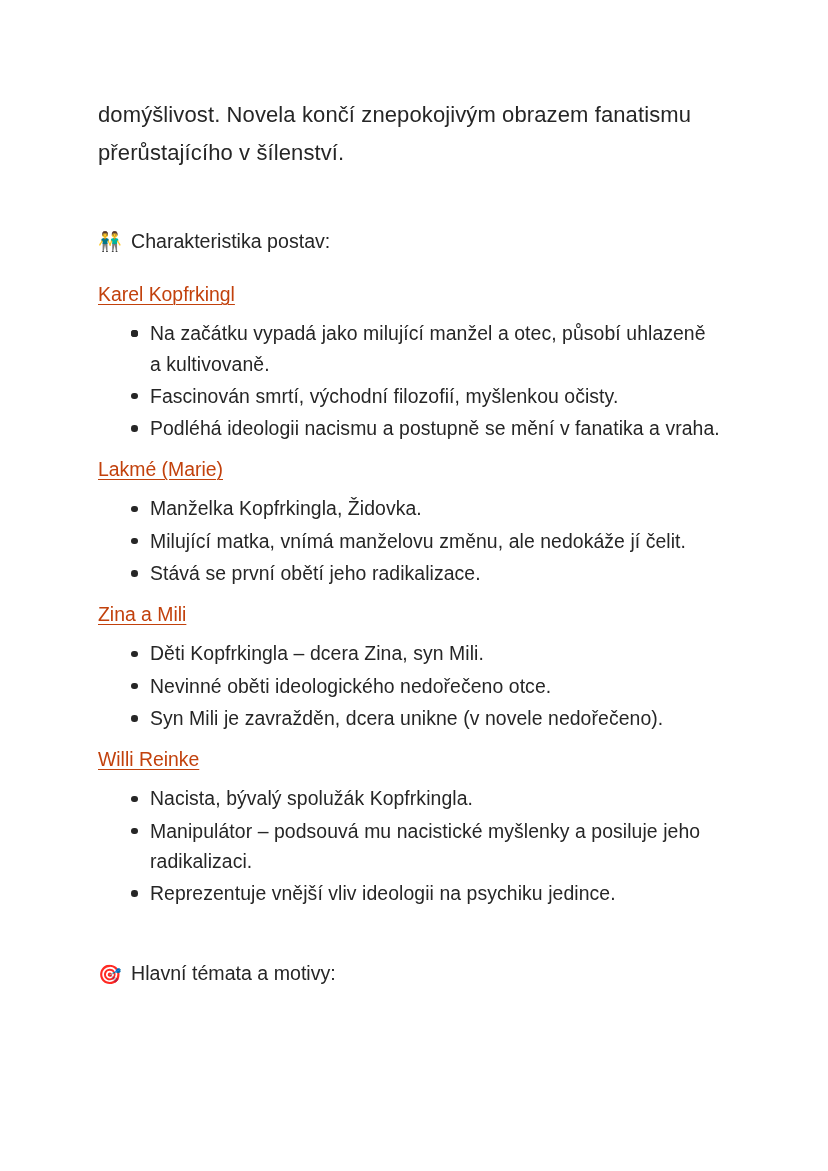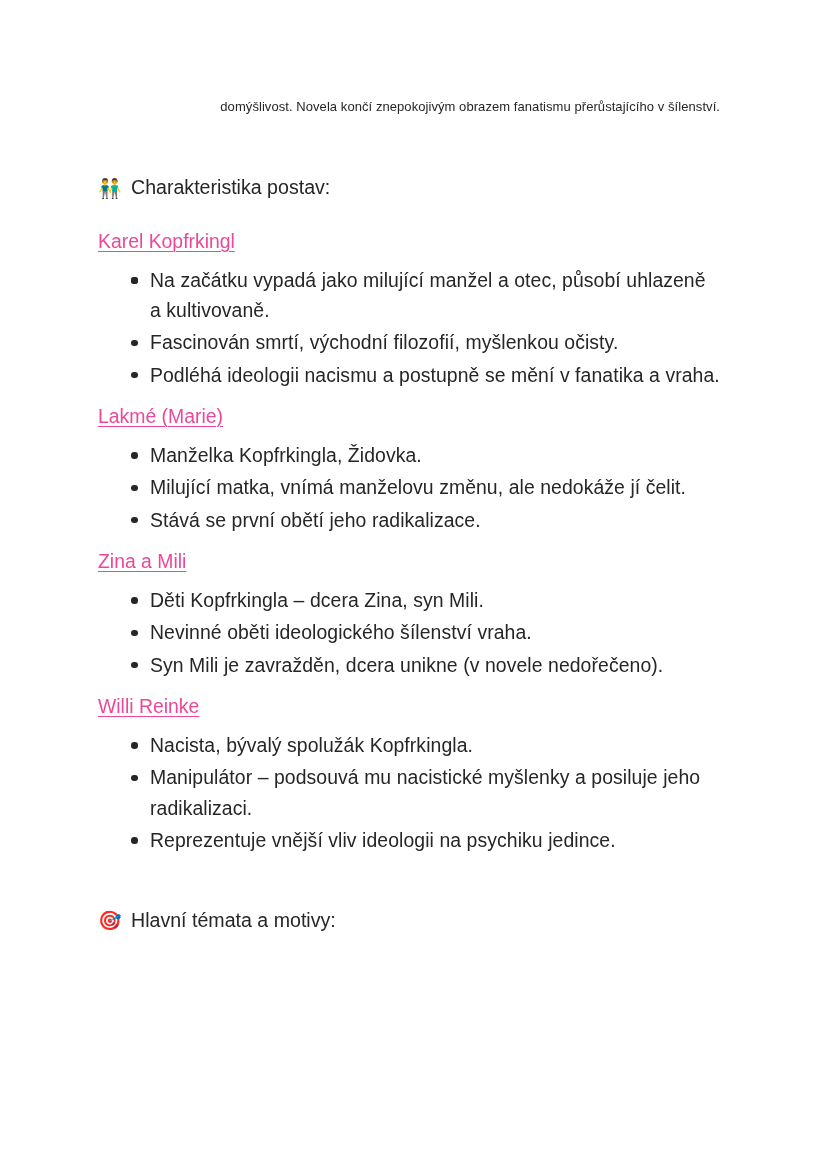--- a/index.html
+++ b/index.html
@@ -19,27 +19,26 @@
   .page {
     position: relative;
     width: 828px;
     height: 1171px;
     box-sizing: border-box;
     padding: 96px 108px 0 98px;
   }
 
   
   .para {
-    font-size: 13px;
+    font-size: 22px;
     line-height: 1.72;
     letter-spacing: 0.005em;
     margin: 0;
     max-width: 625px;
     color: #262626;
-    text-align: right;
   }
 
   
   .emoji-heading {
     display: flex;
     align-items: center;
     gap: 11px;
     font-size: 19.6px;
     line-height: 1.4;
     color: #262626;
@@ -52,21 +51,21 @@
     flex: 0 0 22px;
     text-align: center;
   }
   .emoji-heading-first { margin-top: 56px; }
   .emoji-heading-last  { margin-top: 52px; }
 
   
   .char-heading {
     font-size: 19.4px;
     line-height: 1.4;
-    color: #ec4899;
+    color: #c2410c;
     margin: 0;
     display: block;
   }
   .char-heading span.ul {
     text-decoration: underline;
     text-underline-offset: 3px;
     text-decoration-thickness: 1.4px;
   }
   .char-heading-first { margin-top: 26px; }
   .char-heading-next  { margin-top: 13px; }
@@ -151,21 +150,21 @@
   <div class="char-heading char-heading-next">
     <span class="ul">Zina a Mili</span>
   </div>
   <ul class="bullets">
     <li>
       <span class="dot"></span>
       <span>Děti Kopfrkingla – dcera Zina, syn Mili.</span>
     </li>
     <li>
       <span class="dot"></span>
-      <span>Nevinné oběti ideologického šílenství vraha.</span>
+      <span>Nevinné oběti ideologického nedořečeno otce.</span>
     </li>
     <li>
       <span class="dot"></span>
       <span>Syn Mili je zavražděn, dcera unikne (v novele nedořečeno).</span>
     </li>
   </ul>
 
   <div class="char-heading char-heading-next">
     <span class="ul">Willi Reinke</span>
   </div>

★ ★ ★ ★ ★ ★ ★

● **WHAT YOU HAVE TO DO**: In the copy, omit the pictures and reproduce every entry exactly.

● **SOLUTION FOR THIS EXERCISE**:
--- a/index.html
+++ b/index.html
@@ -19,27 +19,26 @@
   .page {
     position: relative;
     width: 828px;
     height: 1171px;
     box-sizing: border-box;
     padding: 96px 108px 0 98px;
   }
 
   
   .para {
-    font-size: 13px;
+    font-size: 22px;
     line-height: 1.72;
     letter-spacing: 0.005em;
     margin: 0;
     max-width: 625px;
     color: #262626;
-    text-align: right;
   }
 
   
   .emoji-heading {
     display: flex;
     align-items: center;
     gap: 11px;
     font-size: 19.6px;
     line-height: 1.4;
     color: #262626;
@@ -52,21 +51,21 @@
     flex: 0 0 22px;
     text-align: center;
   }
   .emoji-heading-first { margin-top: 56px; }
   .emoji-heading-last  { margin-top: 52px; }
 
   
   .char-heading {
     font-size: 19.4px;
     line-height: 1.4;
-    color: #ec4899;
+    color: #c2410c;
     margin: 0;
     display: block;
   }
   .char-heading span.ul {
     text-decoration: underline;
     text-underline-offset: 3px;
     text-decoration-thickness: 1.4px;
   }
   .char-heading-first { margin-top: 26px; }
   .char-heading-next  { margin-top: 13px; }
@@ -151,21 +150,21 @@
   <div class="char-heading char-heading-next">
     <span class="ul">Zina a Mili</span>
   </div>
   <ul class="bullets">
     <li>
       <span class="dot"></span>
       <span>Děti Kopfrkingla – dcera Zina, syn Mili.</span>
     </li>
     <li>
       <span class="dot"></span>
-      <span>Nevinné oběti ideologického šílenství vraha.</span>
+      <span>Nevinné oběti ideologického nedořečeno otce.</span>
     </li>
     <li>
       <span class="dot"></span>
       <span>Syn Mili je zavražděn, dcera unikne (v novele nedořečeno).</span>
     </li>
   </ul>
 
   <div class="char-heading char-heading-next">
     <span class="ul">Willi Reinke</span>
   </div>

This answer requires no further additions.